*** Opening Dataset excerpts ***

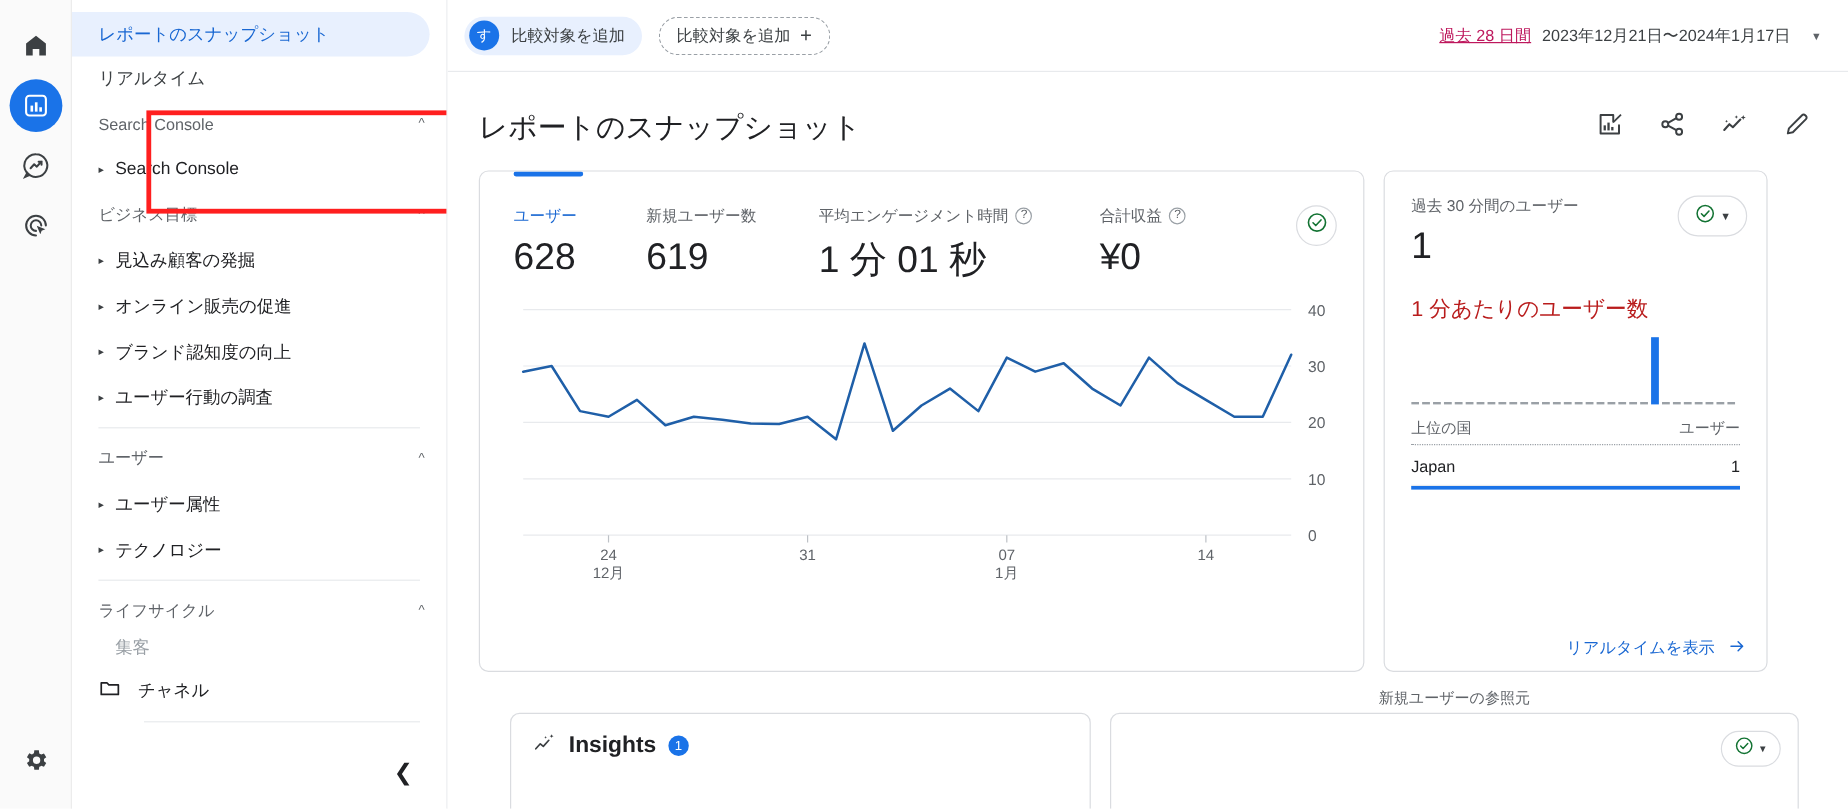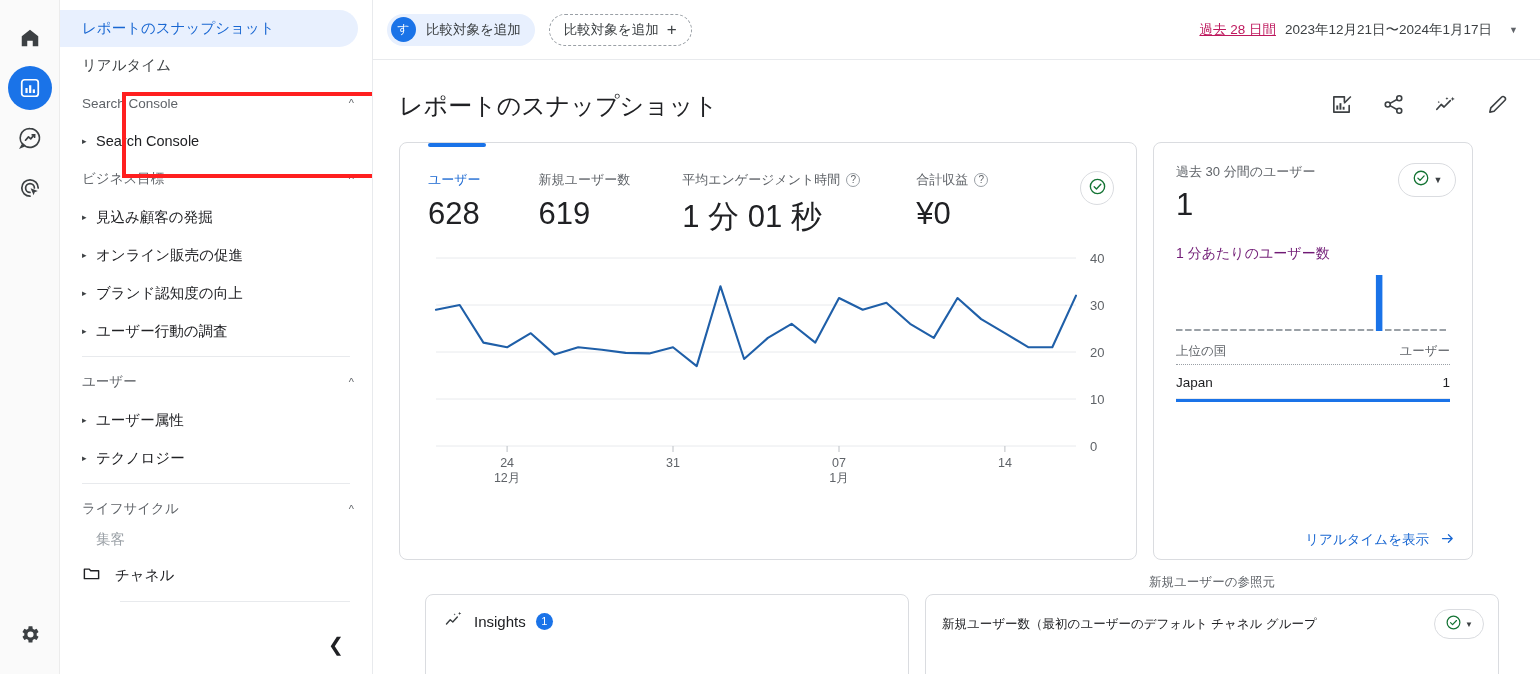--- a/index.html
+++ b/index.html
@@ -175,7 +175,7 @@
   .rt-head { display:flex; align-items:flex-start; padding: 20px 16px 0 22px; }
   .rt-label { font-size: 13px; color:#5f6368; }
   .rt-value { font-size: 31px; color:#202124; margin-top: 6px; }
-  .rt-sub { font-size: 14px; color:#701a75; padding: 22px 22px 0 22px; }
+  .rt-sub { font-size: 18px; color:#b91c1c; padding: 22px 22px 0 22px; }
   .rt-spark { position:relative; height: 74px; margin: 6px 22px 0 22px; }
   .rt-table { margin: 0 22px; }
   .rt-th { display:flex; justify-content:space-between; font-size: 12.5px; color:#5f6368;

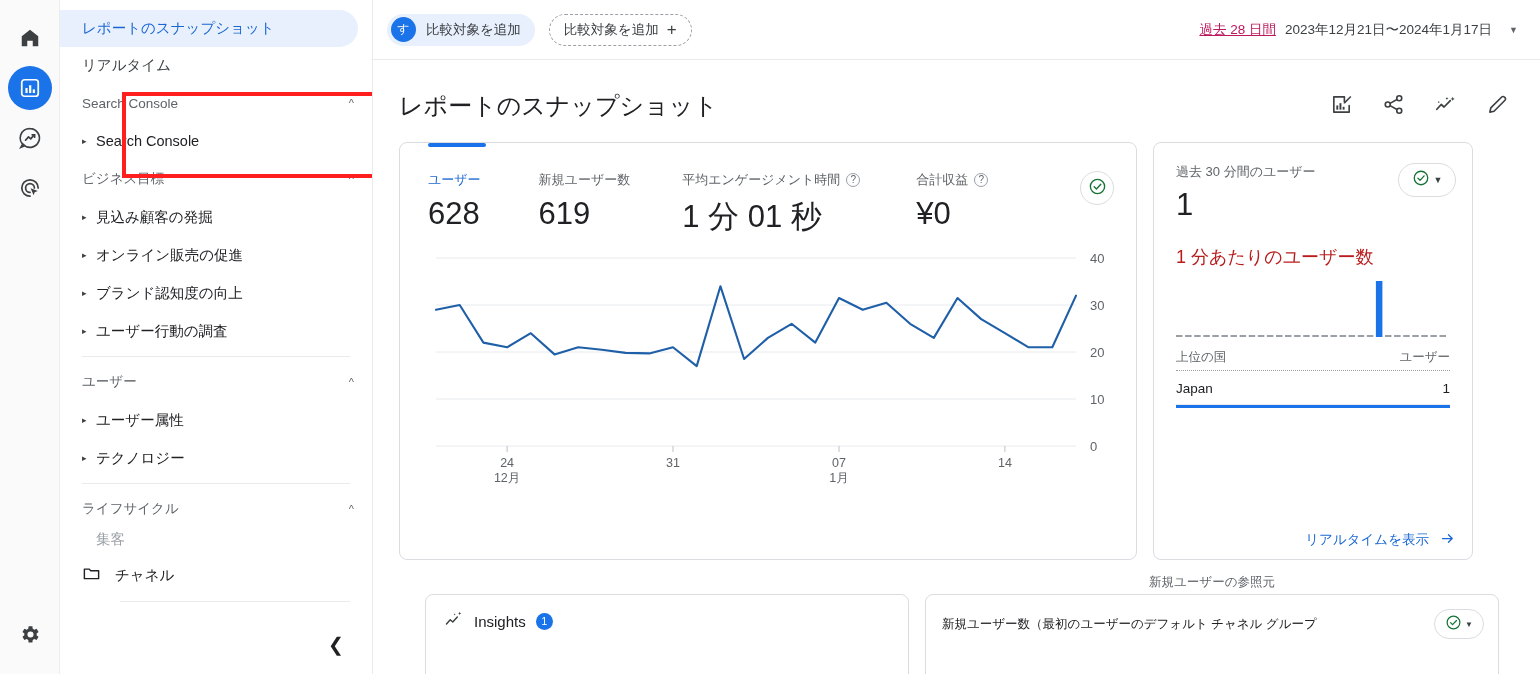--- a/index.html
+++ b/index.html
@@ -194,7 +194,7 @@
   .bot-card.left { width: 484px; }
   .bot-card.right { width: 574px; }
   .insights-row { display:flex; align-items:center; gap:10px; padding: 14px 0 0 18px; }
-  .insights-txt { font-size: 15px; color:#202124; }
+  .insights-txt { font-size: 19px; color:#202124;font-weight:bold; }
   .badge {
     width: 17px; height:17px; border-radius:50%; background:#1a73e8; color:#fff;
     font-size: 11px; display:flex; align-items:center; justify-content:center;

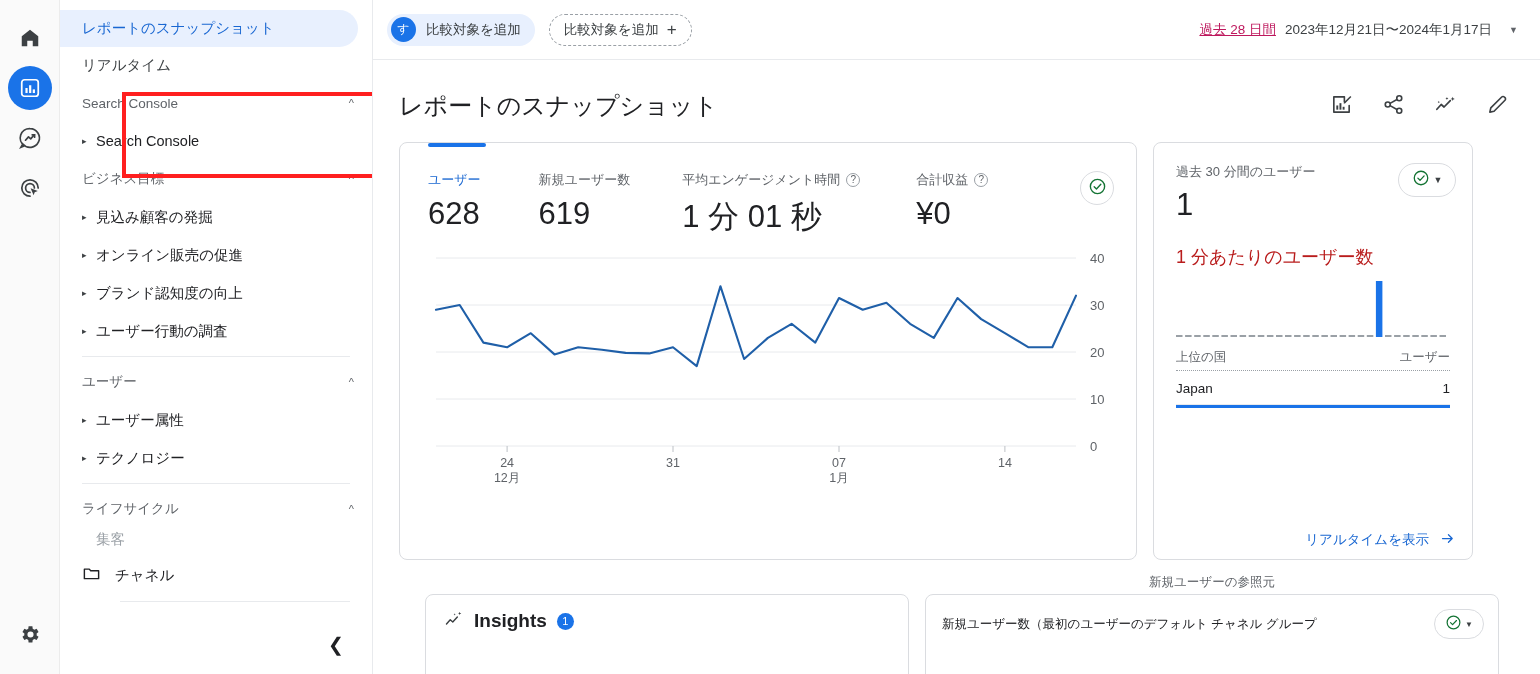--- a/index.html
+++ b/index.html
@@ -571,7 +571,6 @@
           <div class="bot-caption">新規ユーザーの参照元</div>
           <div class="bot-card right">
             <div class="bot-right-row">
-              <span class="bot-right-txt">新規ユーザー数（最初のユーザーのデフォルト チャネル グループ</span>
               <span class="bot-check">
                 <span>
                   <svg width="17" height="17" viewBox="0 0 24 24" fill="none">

*** Closing Dataset excerpts ***
*** Opening Dataset excerpts ***

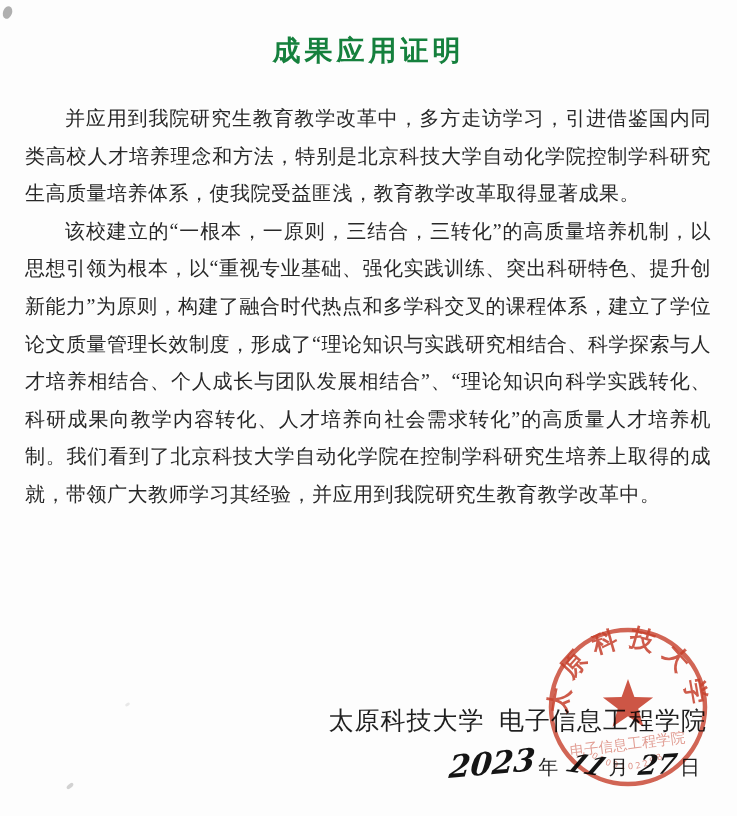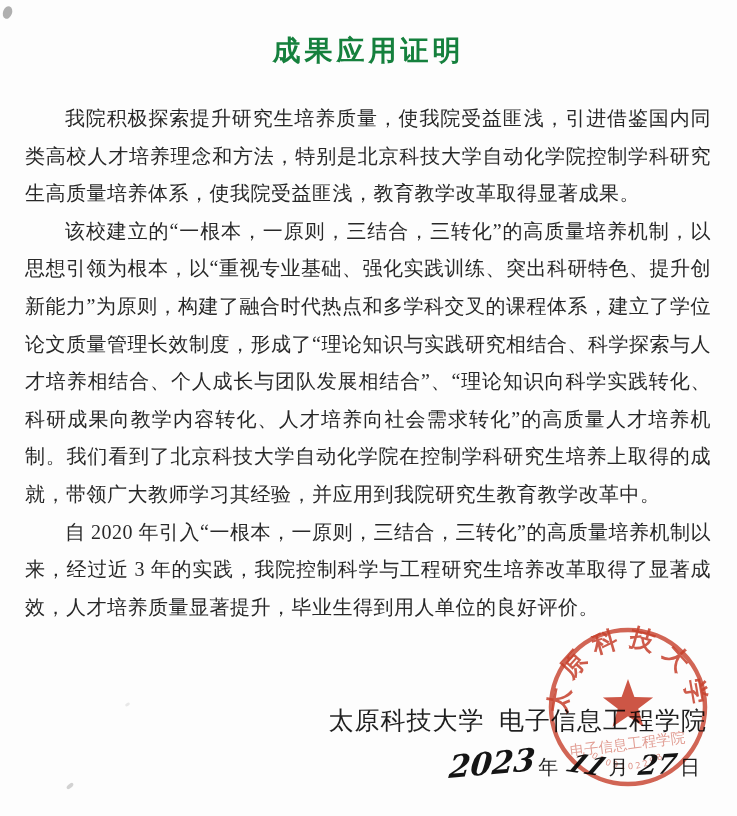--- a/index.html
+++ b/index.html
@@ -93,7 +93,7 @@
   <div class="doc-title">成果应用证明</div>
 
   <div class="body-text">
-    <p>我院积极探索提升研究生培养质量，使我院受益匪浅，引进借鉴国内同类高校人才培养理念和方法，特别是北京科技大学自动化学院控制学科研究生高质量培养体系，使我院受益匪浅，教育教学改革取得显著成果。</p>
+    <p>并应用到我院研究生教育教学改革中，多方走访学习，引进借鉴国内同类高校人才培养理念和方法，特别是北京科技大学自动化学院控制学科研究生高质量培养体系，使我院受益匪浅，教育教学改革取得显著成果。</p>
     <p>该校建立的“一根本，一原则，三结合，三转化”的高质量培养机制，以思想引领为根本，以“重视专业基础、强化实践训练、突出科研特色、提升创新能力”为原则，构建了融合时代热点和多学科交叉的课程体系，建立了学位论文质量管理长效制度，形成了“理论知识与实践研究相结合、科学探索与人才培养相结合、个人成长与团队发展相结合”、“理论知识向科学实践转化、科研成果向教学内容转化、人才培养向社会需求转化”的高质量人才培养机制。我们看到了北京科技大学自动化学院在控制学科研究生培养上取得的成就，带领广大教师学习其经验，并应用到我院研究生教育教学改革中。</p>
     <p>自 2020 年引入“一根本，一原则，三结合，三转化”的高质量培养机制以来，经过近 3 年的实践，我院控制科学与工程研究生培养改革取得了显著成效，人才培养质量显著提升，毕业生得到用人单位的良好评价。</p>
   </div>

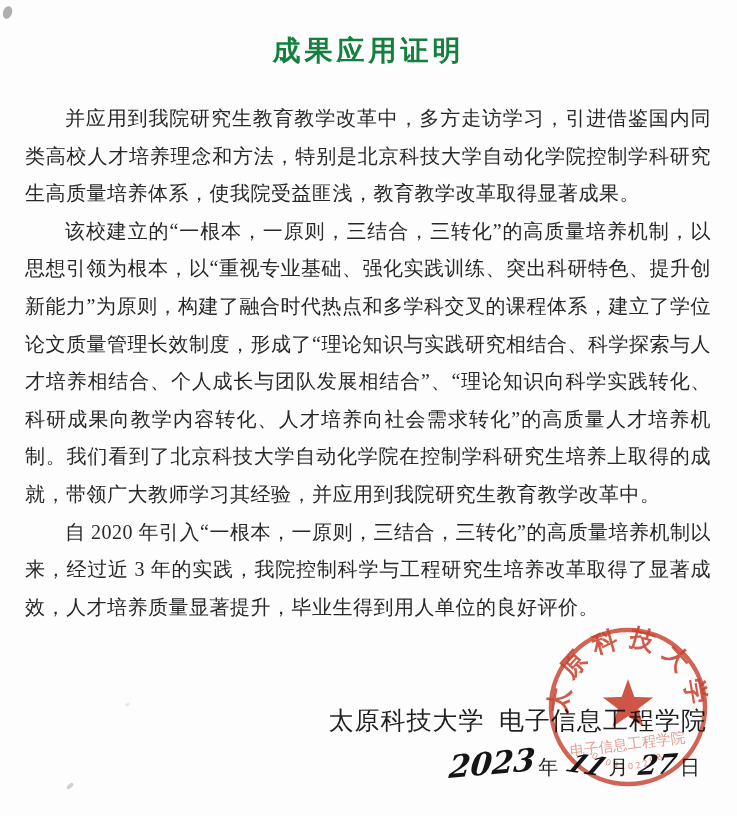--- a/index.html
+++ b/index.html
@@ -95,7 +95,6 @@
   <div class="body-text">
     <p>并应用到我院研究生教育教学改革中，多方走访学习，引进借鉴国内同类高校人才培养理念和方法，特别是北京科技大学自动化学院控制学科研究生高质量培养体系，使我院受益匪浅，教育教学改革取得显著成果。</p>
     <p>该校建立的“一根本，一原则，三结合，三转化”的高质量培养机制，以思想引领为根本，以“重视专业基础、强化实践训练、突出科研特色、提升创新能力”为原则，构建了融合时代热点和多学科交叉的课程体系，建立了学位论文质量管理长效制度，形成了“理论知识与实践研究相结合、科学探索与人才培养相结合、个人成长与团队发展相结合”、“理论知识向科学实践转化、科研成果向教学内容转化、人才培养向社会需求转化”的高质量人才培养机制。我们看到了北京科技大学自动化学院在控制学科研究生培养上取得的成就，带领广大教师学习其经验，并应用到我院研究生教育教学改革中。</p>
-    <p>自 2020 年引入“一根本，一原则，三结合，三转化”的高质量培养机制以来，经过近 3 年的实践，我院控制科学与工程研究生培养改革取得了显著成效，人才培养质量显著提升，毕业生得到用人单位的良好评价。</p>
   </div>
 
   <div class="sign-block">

*** Closing Dataset excerpts ***

* _Task description_
Take every line from the data that includes the word "size".

* _Answer section_
   .rt-label { font-size: 13px; color:#5f6368; }
   .rt-value { font-size: 31px; color:#202124; margin-top: 6px; }
-  .rt-sub { font-size: 14px; color:#701a75; padding: 22px 22px 0 22px; }
+  .rt-sub { font-size: 18px; color:#b91c1c; padding: 22px 22px 0 22px; }
   .rt-th { display:flex; justify-content:space-between; font-size: 12.5px; color:#5f6368;
-  .insights-txt { font-size: 15px; color:#202124; }
+  .insights-txt { font-size: 19px; color:#202124;font-weight:bold; }
     font-size: 11px; display:flex; align-items:center; justify-content:center;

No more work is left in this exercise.